Lawsuit Brings Detroit News Coverage

The Detroit News published its exposé in August -- but only because a lawsuit was filed by one of Shirilla's altar boy victims, providing court documents that could be quoted without fear of being sued by the archdiocese, which had been threatened.

Thus, McGrath, Maida and Zenz managed to prevent the world from knowing this outrageous predator's crimes for half a year.

Then, incredibly, even though Shirilla had been formally removed from ministry by the Review Board after these revelations in late 1993, he was secretly assigned to a parish in an adjacent diocese in 2001 by Maida and Bishop Patrick Cooney, a former colleague of Shirilla's in the chancery.

Concurrent to the Shirilla episode during the spring of 1993, I came in contact with the father of a victim of Fr. Robert Burkholder, who, in 2002, admitted he sexually abused up to 300 boys. The father was heartbroken at what had been done to his son, but also at the icy response from the first bishop he consulted, Auxiliary Bishop Thomas Gumbleton. Monsignor Walter Hurley, head of the supposed committee that handled sex abuse claims, treated him the same.

I spoke with the victim's father many times over the next few years and became more and more convinced that all of the local priests and bishops with responsibility didn't accept that priests shouldn't have full rein to molest children.
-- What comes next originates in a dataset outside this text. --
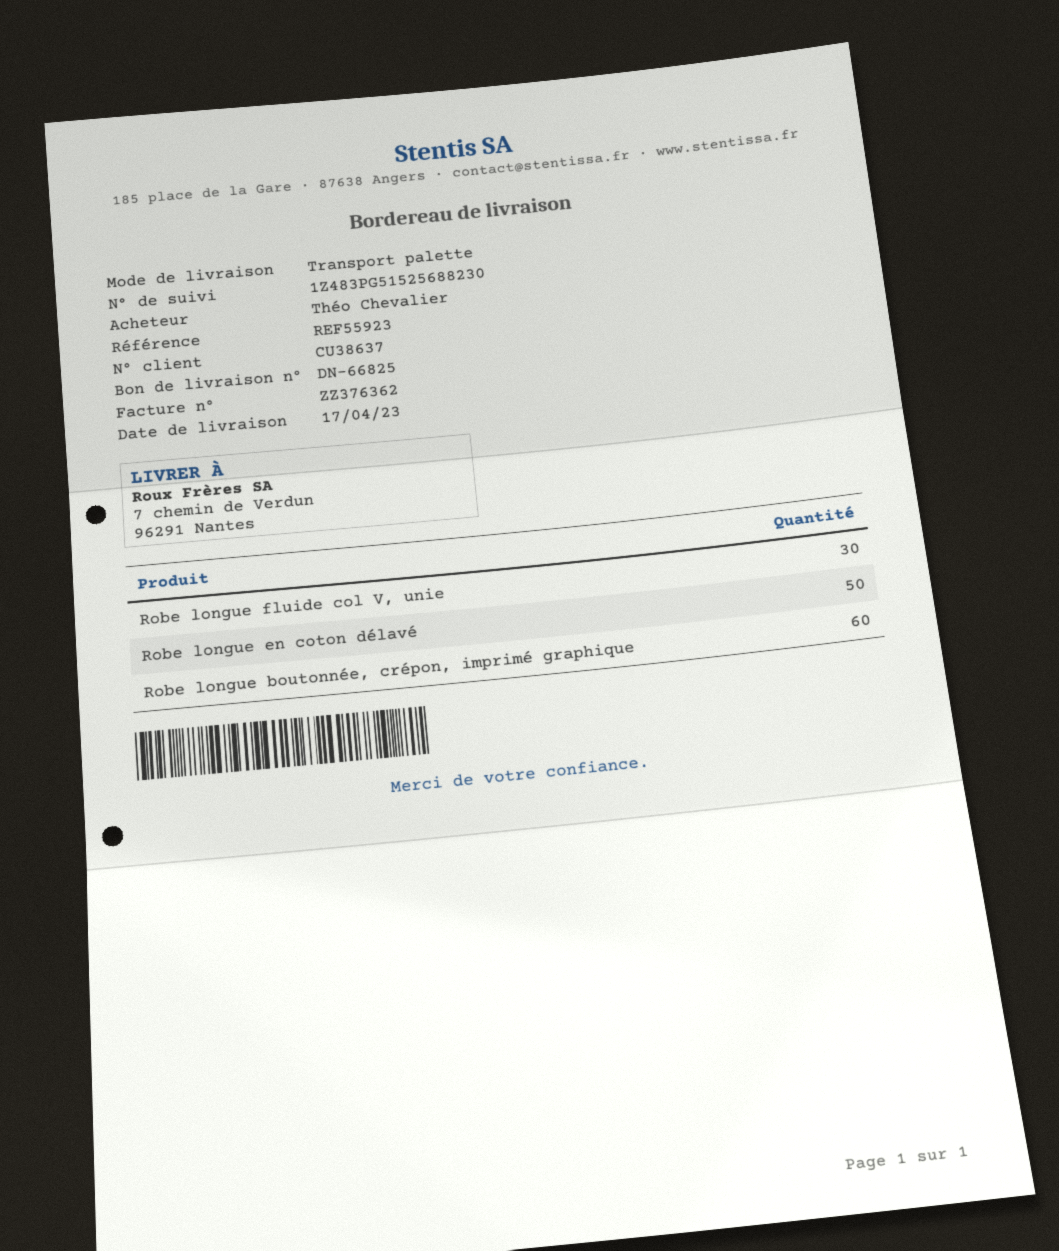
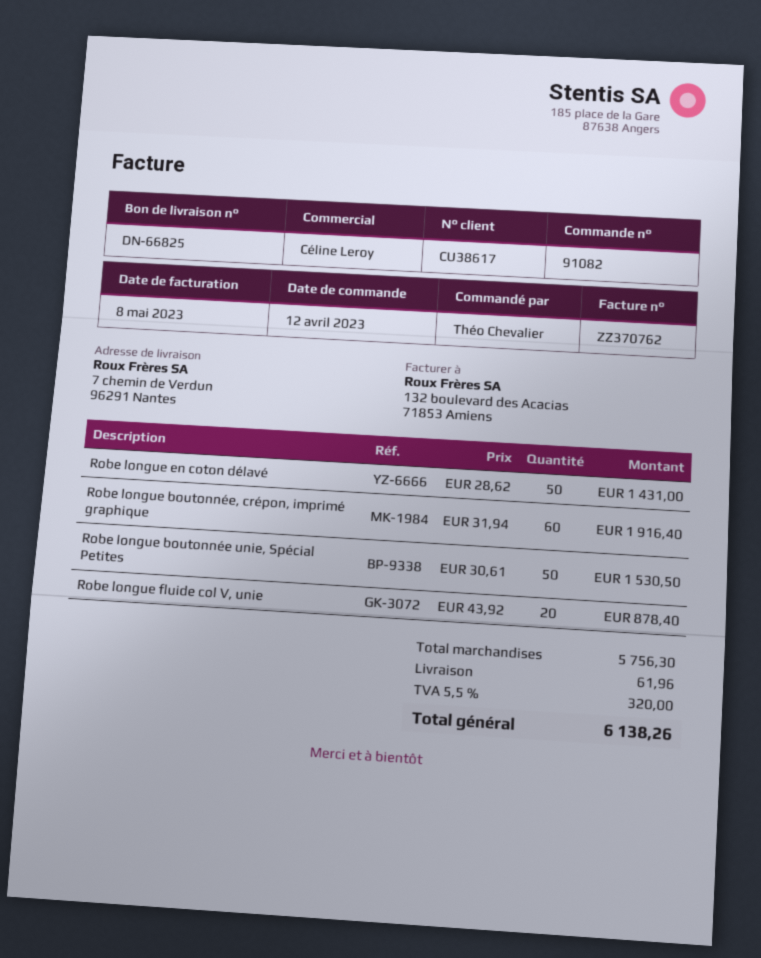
invoice number: ZZ376362 -> ZZ370762
customer number: CU38637 -> CU38617
Robe longue fluide col V, unie: 30 -> 20
Robe longue boutonnée unie, Spécial Petites: none -> 50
The prelates' public apologies were quite opposite to their administrative behavior.

Deceitful Leaders

Taken together, these three situations in three months demonstrated to me that most of the men running the archdiocese of Detroit were incomprehensibly deceitful. What they said publicly about "protecting children," being in line with Church teaching, etc., was demonstrably false.

Today, the key players in all of these situations I mention here are still active in the archdiocese of Detroit with major authority under Archbishop Allen Vigneron. Not much has really changed throughout his 10 years of leadership.

When Vigneron says he wants to change the DNA of the local church and set it on a new path, I do not believe a word.